Leaving out the images, return the data below exactly as it is written.

Change listing data
════
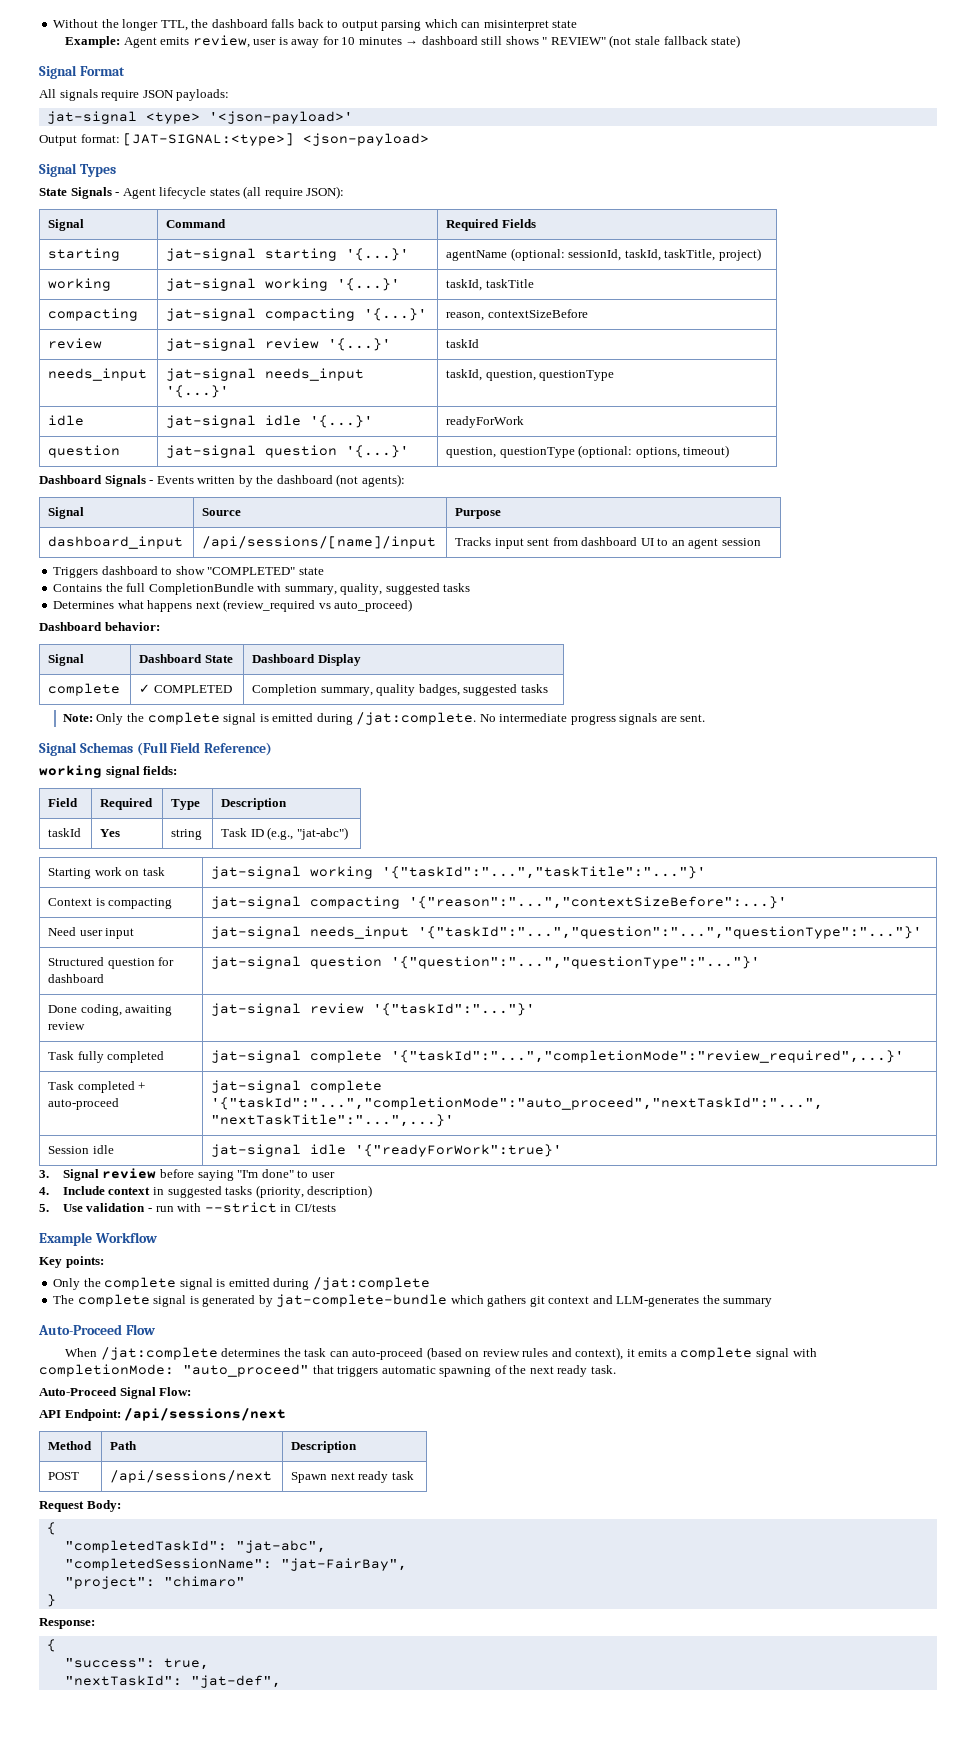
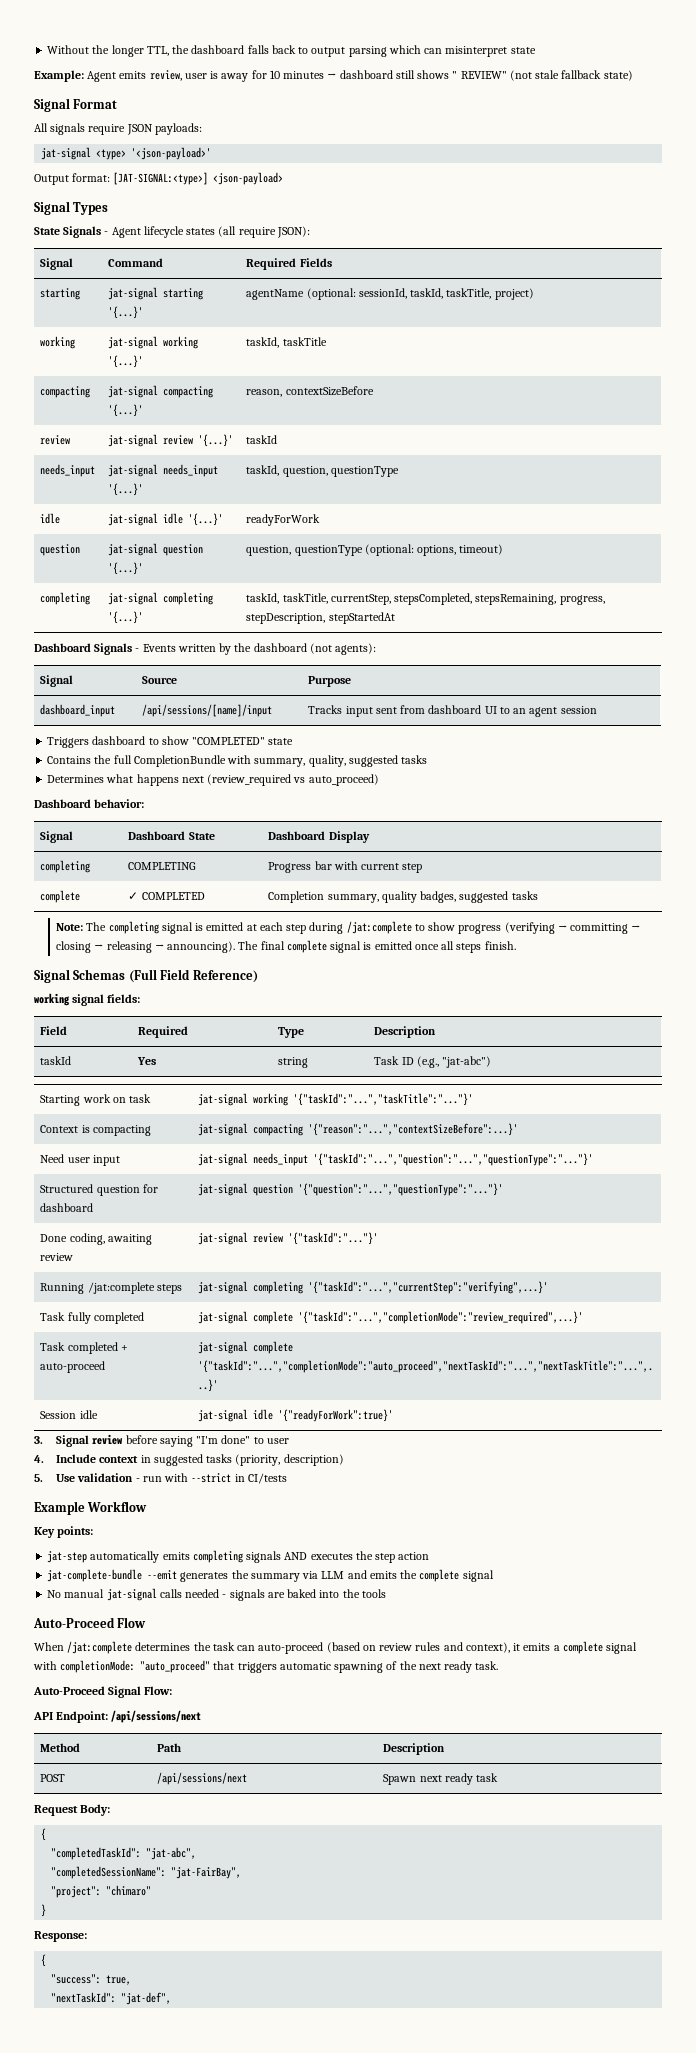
+ completing | jat-signal completing '{...}' | taskId, taskTitle, currentStep, stepsCompleted, stepsRemaining, progress, stepDescription, stepStartedAt
+ completing | COMPLETING | Progress bar with current step
- Note: Only the complete signal is emitted during /jat:complete. No intermediate progress signals are sent.
+ Note: The completing signal is emitted at each step during /jat:complete to show progress (verifying → committing → closing → releasing → announcing). The final complete signal is emitted once all steps finish.
+ Running /jat:complete steps | jat-signal completing '{"taskId":"...","currentStep":"verifying",...}'
- Only the complete signal is emitted during /jat:complete
- The complete signal is generated by jat-complete-bundle which gathers git context and LLM-generates the summary
+ jat-step automatically emits completing signals AND executes the step action
+ jat-complete-bundle --emit generates the summary via LLM and emits the complete signal
+ No manual jat-signal calls needed - signals are baked into the tools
════
- [EXERCISE RESPONSE]
+ completing | jat-signal completing '{...}' | taskId, taskTitle, currentStep, stepsCompleted, stepsRemaining, progress, stepDescription, stepStartedAt
+ completing | COMPLETING | Progress bar with current step
- Note: Only the complete signal is emitted during /jat:complete. No intermediate progress signals are sent.
+ Note: The completing signal is emitted at each step during /jat:complete to show progress (verifying → committing → closing → releasing → announcing). The final complete signal is emitted once all steps finish.
+ Running /jat:complete steps | jat-signal completing '{"taskId":"...","currentStep":"verifying",...}'
- Only the complete signal is emitted during /jat:complete
- The complete signal is generated by jat-complete-bundle which gathers git context and LLM-generates the summary
+ jat-step automatically emits completing signals AND executes the step action
+ jat-complete-bundle --emit generates the summary via LLM and emits the complete signal
+ No manual jat-signal calls needed - signals are baked into the tools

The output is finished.